Brooke’s procedure for implanting the diaphragmatic pacer is scheduled for this coming Monday, April 12. We’re in pre-op mode, beginning to wind down from the intensive trach-masking exercises that he’s been doing for the past 13 months vent-weaning here at South Davis, winding down in preparation for the surgery that, we hope, will make it possible to get off the ventilator, at least during the day and perhaps altogether. The idea now is lots of rest, relaxation, calm. There’s nap-taking, mental preparation, and even a sense of preliminary saying good-bye to South Davis, even though he’ll be coming back here after spending two or three nights at the University hospital after the surgery.
Brooke says that for him, it’s impossible not to envision the whole procedure. I can see myself being wheeled into the operating room, being given the first anaesthesia, all the doctors standing around, then waking up after the procedure with doctors and residents hovering around, waiting to see if the thing works. Our own doctor says that he really doesn’t know what things will be like after the operation; after all, it hasn’t been done in Utah before and he only knows about it second-hand, though he seems to be as excited as we are—and we are indeed excited.
But that’s forward-looking; at the moment we’re glancing back. Brooke says he had a episode of nostalgic feeling yesterday afternoon. I’m really enjoying this, he said to himself; I was able to do the chant for five seconds per word, and recite Wordsworth’s “A slumber did my spirit seal” line by line while on the speaking valve—I could go through a trimeter or even tetrameter line with enough breath-force to put real stress on the last word, which I’ve been unable to do before: “A slumber did my spirit seal; I had no human fears...” . I can be hoyered from the chair to the bed or the other way around without the acrobatics of having to switch the vent all around—I just go cold turkey, off the vent for those minutes, just breathing dry, unwarmed room air. I told the respiratory therapist I seem to be getting better and better at this breathing control, talking through the speaking valve with a deep, resonant voice. And today I read a page and a half-long paragraph from Proust’s Swann’s Way. I’m going to miss all this breathing work, frankly. Contrast this with the blogs from last year at this time, when twenty minutes was a triumph, and having an ecstatic experience during five minutes of a twenty-minute period was immense, but only the beginning. I really felt wistful yesterday, a very strong feeling.
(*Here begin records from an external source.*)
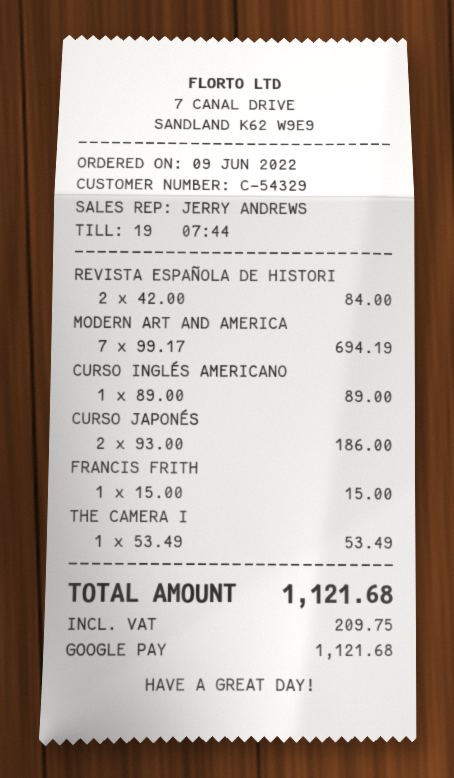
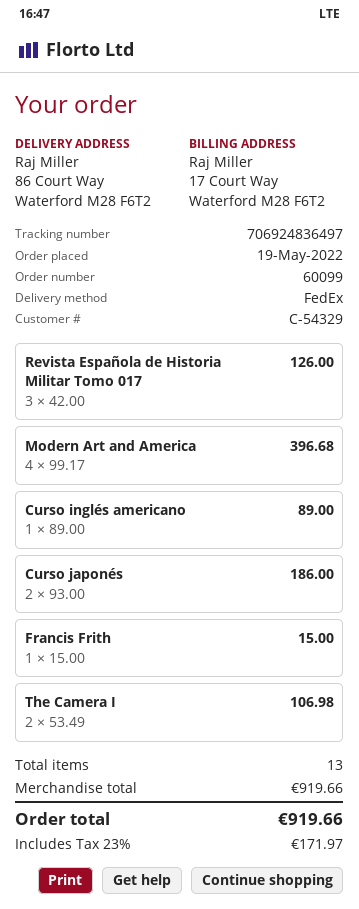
order date: 2022-06-09 -> 2022-05-19
REVISTA ESPAÑOLA DE HISTORI: 2 x 42.00 = 84.00 -> 3 x 42.00 = 126.00
MODERN ART AND AMERICA: 7 x 99.17 = 694.19 -> 4 x 99.17 = 396.68
THE CAMERA I: 1 x 53.49 = 53.49 -> 2 x 53.49 = 106.98
tax: 209.75 -> 171.97
total: 1121.68 -> 919.66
Pre-op. This isn’t about the risks and benefits of a surgery in the conventional medical sense, though of course we’ve thought through those. This about something that is clearly a benefit but feels as though it involves a loss, though not one measurable in the usual medical terms. We start over again with something artificial, something that will control my breathing, that will produce regulated breaths, the timing not under my own control although the breaths will be my own, in the sense that it will be my own diaphragm producing them. Of course this is a giant advance over being on a full ventilator, but just the same, it makes me nostalgic for what I imagine will seem like the good old days (as awful as the early trach-masking was). I’ve been waiting for this implant for at least seven months and am extremely eager to have it, but just the same with a tinge of regret.
In the meantime there are three days left to enjoy this breathing process as it is, chanting, reciting poetry, reading prose aloud. We don’t really know what’s coming—who knows, maybe being able to recite a heroic couplet or a series of enjambed iambic lines, or speaking aloud even longer and longer paragraphs of Proust. And then there’s just plain talking, the way regular people do.